California voters in 1996 passed Proposition 215, which legalized the use of marijuana for medical purposes through community collectives. It is still illegl to possess, cultivate or use marijuana for recreational use. Possession or use of any type of marijuana – medical or otherwise – is illegal under federal law.
It is this dichotomy in the law that has proven to be a challenge for several cities in Orange County. Garden Grove, Anaheim, Lake Forest, Santa Ana and Costa Mesa are just a few cities that have struggled to manage the location and operation of these dispensaries.
In Garden Grove, city officials said, many dispensaries have been operating under the guise of retail establishments. The City Council voted in favor of a ban on medical marijuana dispensaries in 2008.
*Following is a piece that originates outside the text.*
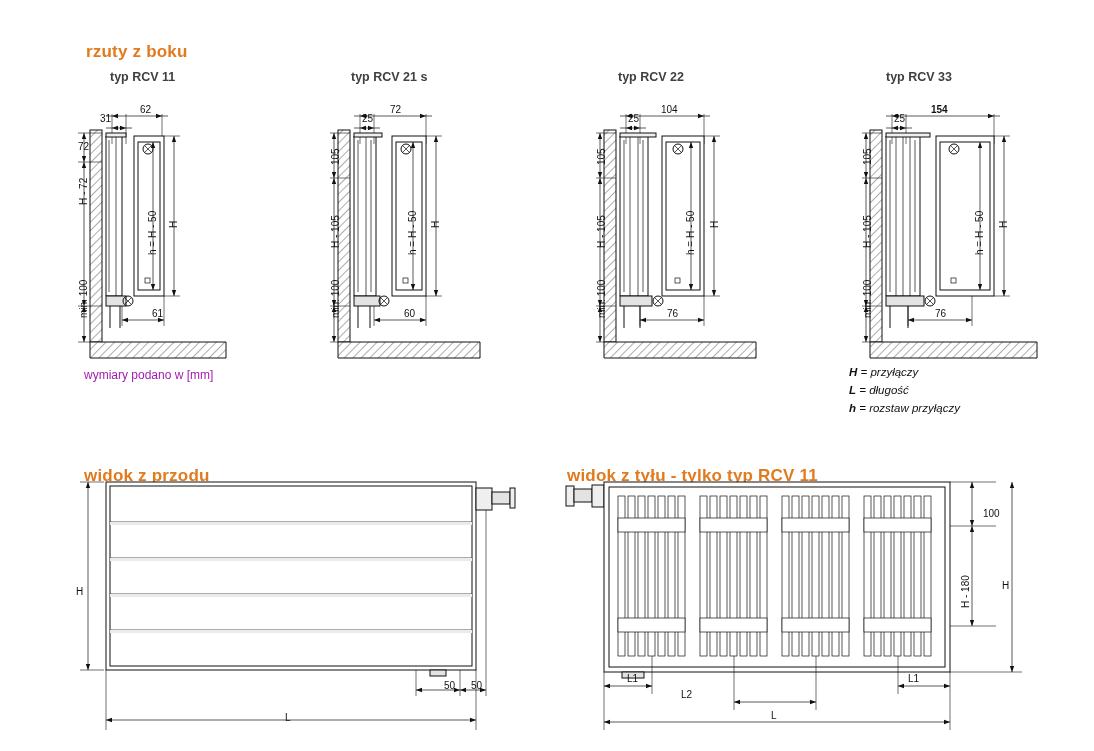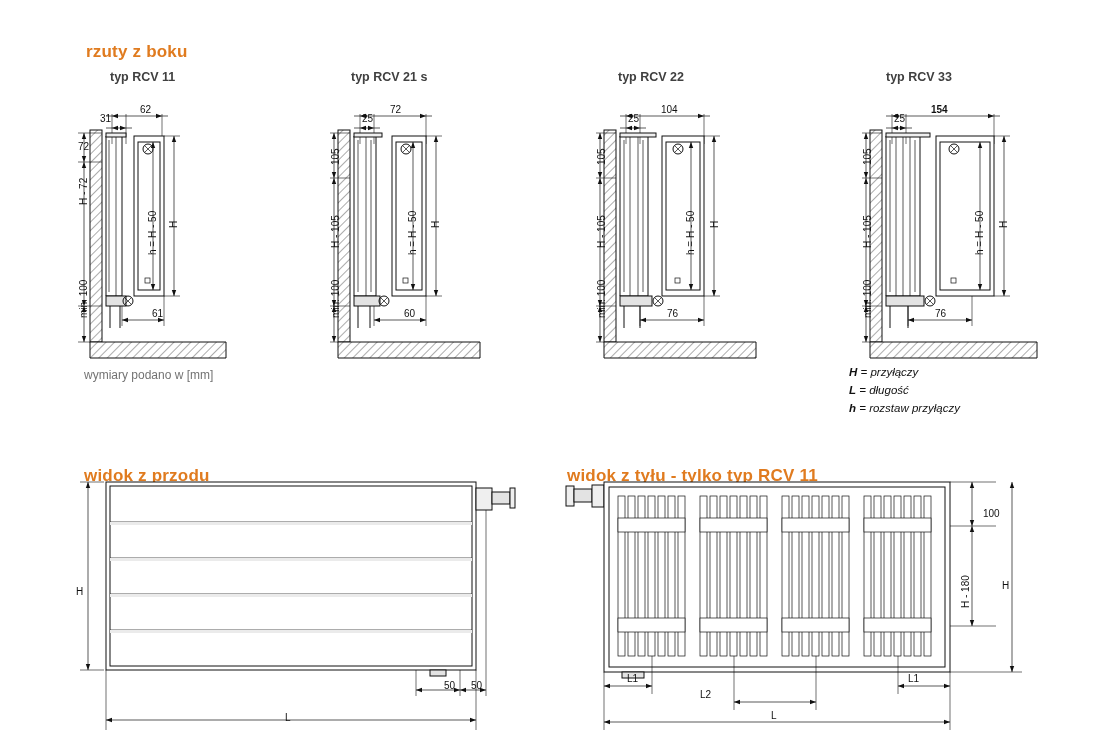"wymiary podano w [mm]" .note { color: #737373 -> #a21caf }
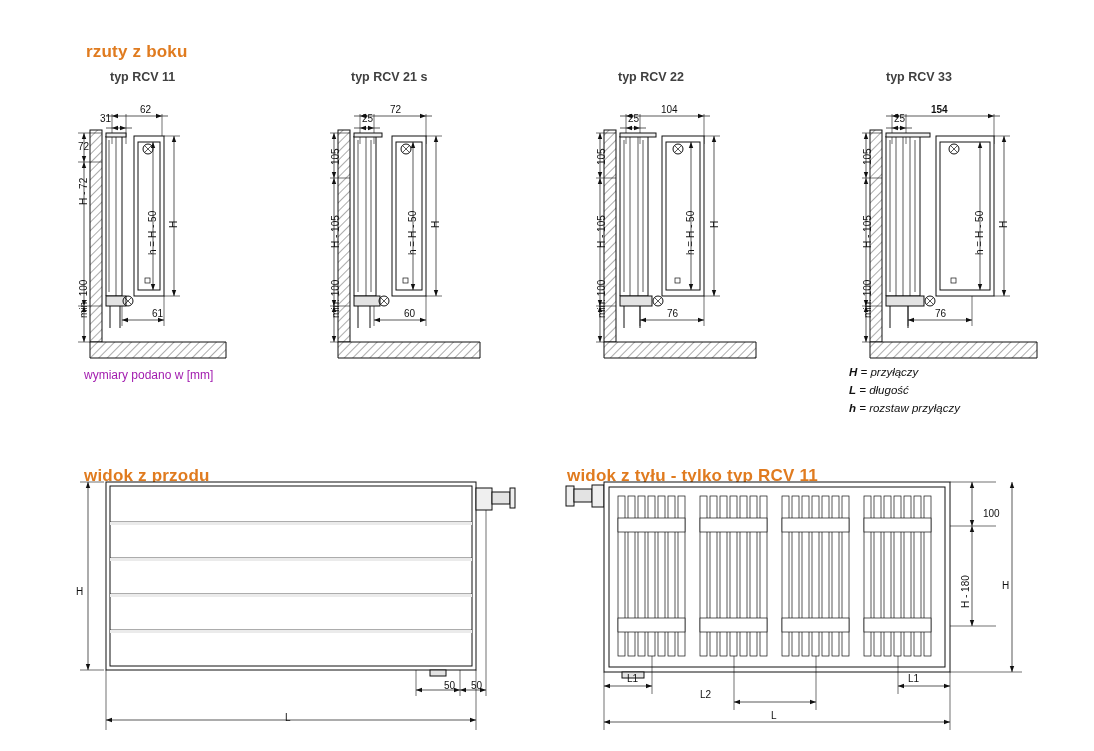"L2" div.abs { left: 700px -> 681px }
Since then, the operations have proliferated because there has been no regulation or enforcement, officials said. City Manager Matthew Fertal said the only way to enforce the ban was litigation.
"We as a city did not want to face the expenses associated with litigation," he said. "So we did not go that route."
However, enacting an ordinance does not immunize the city against lawsuits, said Asha Greenberg, an assistant city attorney for the city of Los Angeles. That city recently enacted an ordinance that included not only zoning regulations for dispensaries but also other conditions such as hours of operation. Greenberg says enforcing such ordinances is no mean task.
"Since we enacted the ordinance, we have been tied up in litigation," she says.
The city of Brea, for the last six months, has engaged in a legal battle to shut down three dispensaries, with the dispute playing out in courtrooms and closed session council meetings.
But now – after one clinic recently was forcibly shuttered by a court-appointed receiver for violating a judge's order to close – medical-marijuana supporters are getting vocal and say they will take their concerns to Brea's streets.
Members of Physis Patients Association, one of the membership medical-marijuana dispensaries, plan to stage a demonstration in front of City Hall early next month to protest the city's legal fight against the clinics, which the city bans. The clinics' supporters say lawsuits waste taxpayer's dollars during tough times.
Kris Hermes, spokesman for Americans for Safe Access, called Garden Grove's decision "the sensible approach."
"This should be an example for other cities to follow," he said. "The common sense approach is to regulate dispensaries instead of banning them outright, which is a violation of state law."
Hermes criticized Dana Point's approach to go after the clinics operating in that city.
"The cost to the city of Dana Point to litigate those cases is going to add up," he said. "We will take legal action in those cases as they unfold."